The 49 accused scammers underreported their income in order to qualify for benefits while blowing cash on luxury vacations, jewelry, concert tickets, rented limousines, chartered helicopters and clothes, prosecutors said.
“Diplomacy should be about extending hands, not picking pockets in the host country,” Manhattan U.S. Attorney Preet Bharara said at a press conference. “The scam exploited a weakness in the Medicaid system, and the charges expose shameful and systemic corruption among Russian diplomats in New York.”
Prosecutors say the defendants worked or had a spouse working at the Russian Mission to the United Nations, the Russian Federation Consulate General in New York and the Trade Representation of the Russian Federation in the USA’s New York office.
The defendants, some of whom worked above at the Consulate-General of the Russian Federation, underreported their income in order to qualify for the welfare. The scheme began in 2004 and continued until this year, the feds said.
Bharara declined to comment on how authorities busted the scheme but it appeared that conspirators not named in the complaint may have cooperated with the feds.
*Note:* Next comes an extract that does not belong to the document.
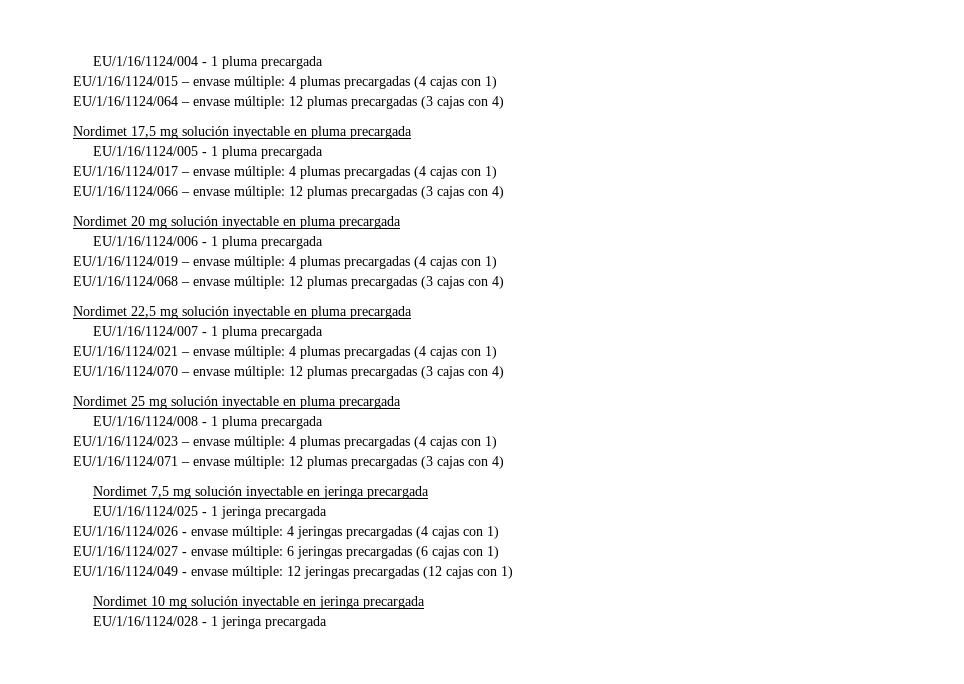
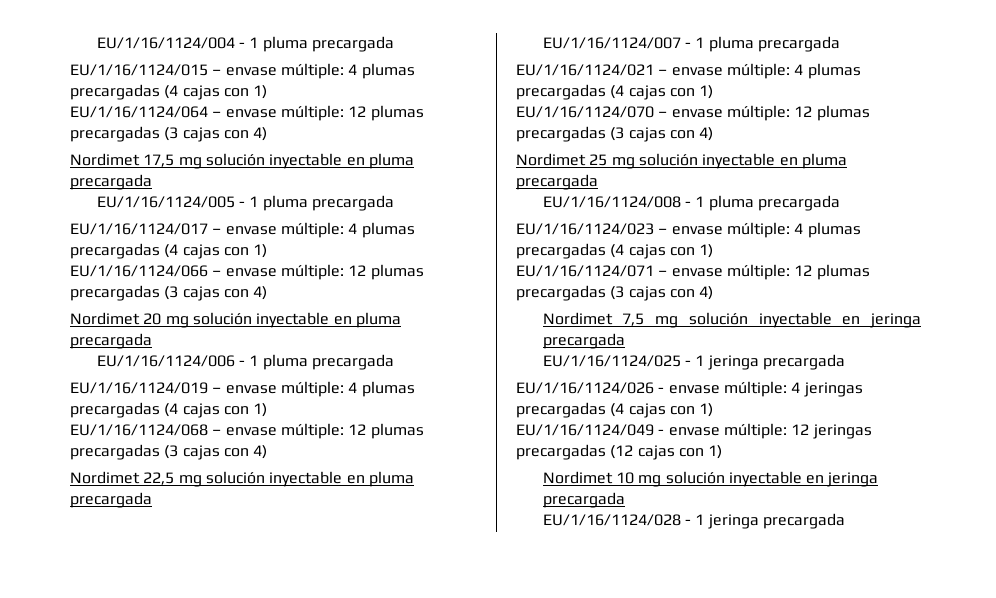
- EU/1/16/1124/027 - envase múltiple: 6 jeringas precargadas (6 cajas con 1)

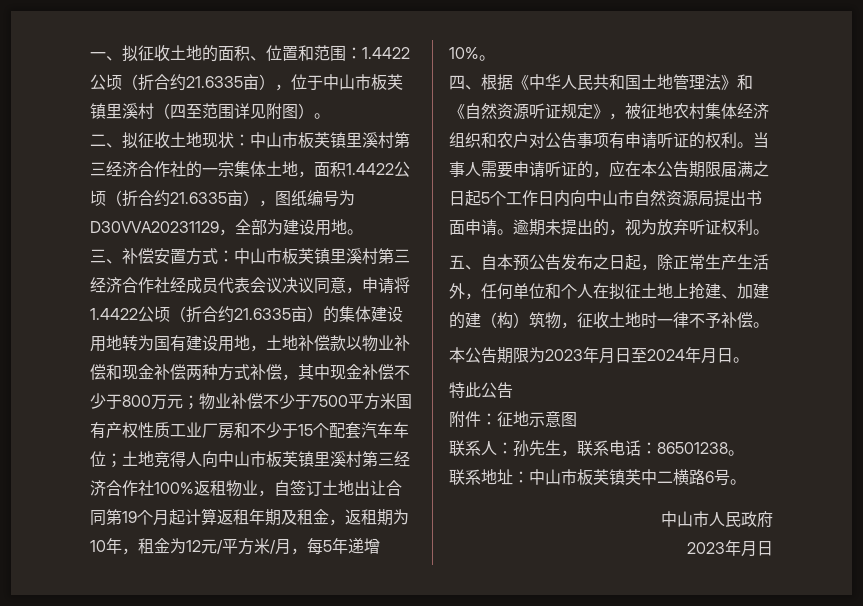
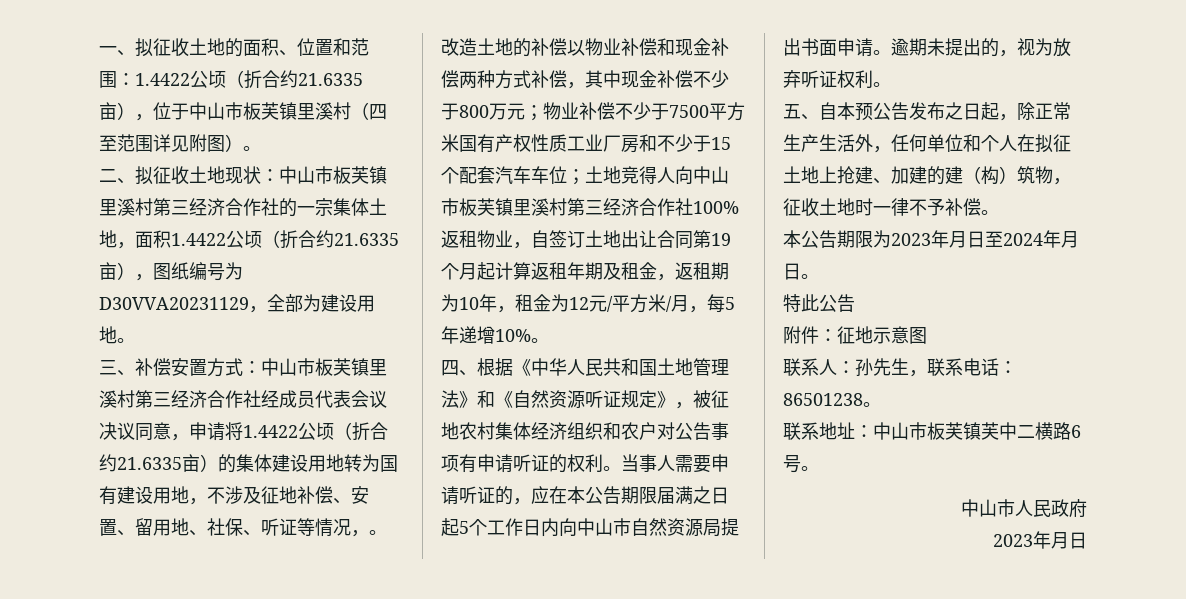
- 中山市板芙镇里溪村第三经济合作社经成员代表会议决议同意，申请将1.4422公顷（折合约21.6335亩）的集体建设用地转为国有建设用地，土地补偿款以物业补偿和现金补偿两种方式补偿，其中现金补偿不少于800万元；
+ 中山市板芙镇里溪村第三经济合作社经成员代表会议决议同意，申请将1.4422公顷（折合约21.6335亩）的集体建设用地转为国有建设用地，不涉及征地补偿、安置、留用地、社保、听证等情况，。改造土地的补偿以物业补偿和现金补偿两种方式补偿，其中现金补偿不少于800万元；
None of the defendants are in custody, thanks to diplomatic immunity, although 11 still reside in the U.S. and six still represent Russia here.Bharara said he expects the U.S. State Department to request that Russia waive diplomatic immunity for the alleged fraudsters. If Russia refuses, as is likely, the State Department could request that the defendants still in the U.S. leave the country.
The diplomats were charged in a 62-page Manhattan Federal Court complaint that says they submitted bogus applications for medical benefits covering pregnancies, births and childcare.
Bharara said there was “systemic corruption” among Russian diplomats in the United States. Russian officials in New York covered for the defendants by signing letters saying the falsely reported income figures were true, said George Venizelos, Assistant Director-in-Charge of the FBI’s New York office.